Phetchaburi

TL;DR

Three royal palaces, UNESCO gastronomy city (2021), Thailand's largest national park—but Cha-Am beach dropping from 4th to 6th popularity due to sea-level erosion.

province in Thailand

Phetchaburi is where Thailand's kings built their escapes—and where the sea is now taking back the coast. Three royal palaces mark the province: Phra Nakhon Khiri, King Mongkut's 19th-century summer retreat blending Thai, Chinese, and European styles; Phra Ram Ratchaniwet, designed by German architect Karl Dehring for King Chulalongkorn in Baroque and Art Nouveau fashion; and Maruekhathaiyawan, King Rama VI's all-wooden 1923 beach palace. UNESCO designated Phetchaburi a Creative City of Gastronomy in 2021—the "city of desserts" where khanom mo kaeng (coconut and egg custard) carries the province's sweetness reputation.

But Cha-Am beach, once Thailand's fourth most popular destination, has dropped to sixth. Coastal erosion accelerated by rising sea levels is "deteriorating scenery"—the sand that drew Bangkok weekenders is retreating. The province still produces more sugar palm trees than any other, still harvests salt from 9,880 rai worked by 137 families, still contains Kaeng Krachan National Park (2,915 square kilometers, Thailand's largest). But the beaches that supplemented the palaces are losing ground.

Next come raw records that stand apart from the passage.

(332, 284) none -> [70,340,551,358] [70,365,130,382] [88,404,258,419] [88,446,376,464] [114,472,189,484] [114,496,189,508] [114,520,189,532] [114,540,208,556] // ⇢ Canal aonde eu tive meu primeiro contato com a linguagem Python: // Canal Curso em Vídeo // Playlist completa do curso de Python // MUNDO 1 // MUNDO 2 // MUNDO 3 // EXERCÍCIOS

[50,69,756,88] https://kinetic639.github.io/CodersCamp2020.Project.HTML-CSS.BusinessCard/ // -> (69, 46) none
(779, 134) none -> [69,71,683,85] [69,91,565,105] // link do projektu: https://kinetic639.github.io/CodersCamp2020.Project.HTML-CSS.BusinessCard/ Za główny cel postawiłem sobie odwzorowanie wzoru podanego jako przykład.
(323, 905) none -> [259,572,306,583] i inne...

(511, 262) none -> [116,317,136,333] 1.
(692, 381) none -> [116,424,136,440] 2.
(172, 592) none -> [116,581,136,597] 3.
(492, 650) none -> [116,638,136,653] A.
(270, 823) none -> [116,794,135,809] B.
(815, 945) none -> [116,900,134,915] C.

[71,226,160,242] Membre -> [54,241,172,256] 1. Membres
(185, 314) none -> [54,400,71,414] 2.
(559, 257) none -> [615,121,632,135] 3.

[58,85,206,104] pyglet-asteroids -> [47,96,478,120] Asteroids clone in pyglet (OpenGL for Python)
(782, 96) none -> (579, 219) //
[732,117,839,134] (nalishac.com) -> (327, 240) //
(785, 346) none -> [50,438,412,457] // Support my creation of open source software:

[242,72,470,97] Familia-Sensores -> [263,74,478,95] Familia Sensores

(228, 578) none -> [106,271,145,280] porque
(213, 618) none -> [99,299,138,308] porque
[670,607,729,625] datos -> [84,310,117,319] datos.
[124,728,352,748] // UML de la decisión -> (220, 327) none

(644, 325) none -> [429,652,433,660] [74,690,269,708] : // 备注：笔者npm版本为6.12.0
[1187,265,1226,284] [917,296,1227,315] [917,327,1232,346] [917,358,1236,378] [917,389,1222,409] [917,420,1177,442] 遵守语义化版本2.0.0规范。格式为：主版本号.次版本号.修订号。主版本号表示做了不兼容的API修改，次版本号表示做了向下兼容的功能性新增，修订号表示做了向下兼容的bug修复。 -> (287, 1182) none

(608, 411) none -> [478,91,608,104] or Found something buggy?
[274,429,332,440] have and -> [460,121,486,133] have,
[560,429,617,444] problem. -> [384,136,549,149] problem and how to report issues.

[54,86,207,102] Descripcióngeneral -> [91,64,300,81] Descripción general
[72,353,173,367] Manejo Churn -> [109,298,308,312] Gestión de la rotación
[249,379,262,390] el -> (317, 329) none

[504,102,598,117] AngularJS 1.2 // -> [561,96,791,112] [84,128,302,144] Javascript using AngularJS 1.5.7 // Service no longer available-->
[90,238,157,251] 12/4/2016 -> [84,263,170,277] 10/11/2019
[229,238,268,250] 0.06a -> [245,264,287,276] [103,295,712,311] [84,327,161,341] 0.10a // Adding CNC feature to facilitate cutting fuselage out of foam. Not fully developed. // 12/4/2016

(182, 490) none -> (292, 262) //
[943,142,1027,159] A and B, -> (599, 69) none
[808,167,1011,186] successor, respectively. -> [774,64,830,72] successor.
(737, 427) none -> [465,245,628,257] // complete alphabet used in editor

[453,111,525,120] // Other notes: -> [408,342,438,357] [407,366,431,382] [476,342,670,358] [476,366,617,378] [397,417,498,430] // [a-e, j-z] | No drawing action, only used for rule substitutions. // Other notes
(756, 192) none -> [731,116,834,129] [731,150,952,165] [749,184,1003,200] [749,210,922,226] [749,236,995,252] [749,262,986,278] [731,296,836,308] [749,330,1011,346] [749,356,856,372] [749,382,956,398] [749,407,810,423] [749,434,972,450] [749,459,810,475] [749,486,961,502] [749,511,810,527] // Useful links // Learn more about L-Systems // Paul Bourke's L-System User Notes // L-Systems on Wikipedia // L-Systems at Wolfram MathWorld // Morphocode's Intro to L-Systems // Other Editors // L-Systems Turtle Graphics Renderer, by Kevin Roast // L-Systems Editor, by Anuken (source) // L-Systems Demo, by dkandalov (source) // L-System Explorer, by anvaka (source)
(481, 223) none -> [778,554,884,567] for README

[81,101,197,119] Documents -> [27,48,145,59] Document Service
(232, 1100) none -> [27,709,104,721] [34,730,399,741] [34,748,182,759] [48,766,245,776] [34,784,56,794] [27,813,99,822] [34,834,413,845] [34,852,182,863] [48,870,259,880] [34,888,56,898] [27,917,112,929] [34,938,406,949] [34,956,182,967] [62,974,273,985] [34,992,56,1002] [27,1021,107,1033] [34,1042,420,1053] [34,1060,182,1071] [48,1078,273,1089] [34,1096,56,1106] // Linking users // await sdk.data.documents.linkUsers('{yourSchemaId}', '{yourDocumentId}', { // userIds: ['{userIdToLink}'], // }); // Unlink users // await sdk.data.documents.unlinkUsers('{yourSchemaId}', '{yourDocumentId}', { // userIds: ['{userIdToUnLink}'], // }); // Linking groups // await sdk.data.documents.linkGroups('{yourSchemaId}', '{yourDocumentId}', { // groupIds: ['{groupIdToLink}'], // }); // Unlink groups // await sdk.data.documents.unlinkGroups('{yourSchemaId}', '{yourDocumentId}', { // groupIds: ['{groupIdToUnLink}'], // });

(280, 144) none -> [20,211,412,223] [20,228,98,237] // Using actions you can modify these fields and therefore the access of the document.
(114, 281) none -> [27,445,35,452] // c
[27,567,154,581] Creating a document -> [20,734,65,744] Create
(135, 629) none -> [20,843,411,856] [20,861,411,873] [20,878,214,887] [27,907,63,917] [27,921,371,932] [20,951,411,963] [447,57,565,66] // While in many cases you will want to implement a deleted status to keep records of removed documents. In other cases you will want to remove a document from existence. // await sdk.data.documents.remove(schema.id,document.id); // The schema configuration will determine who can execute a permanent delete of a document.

Phetchaburi has been important since the 8th century; 12th-century artifacts confirm its age. The kings chose well—130 kilometers from Bangkok, cool enough for retreat, coastal enough for pleasure. Now the province tests whether heritage tourism can compensate for beach erosion, whether palaces can survive when the shorelines that surrounded them cannot.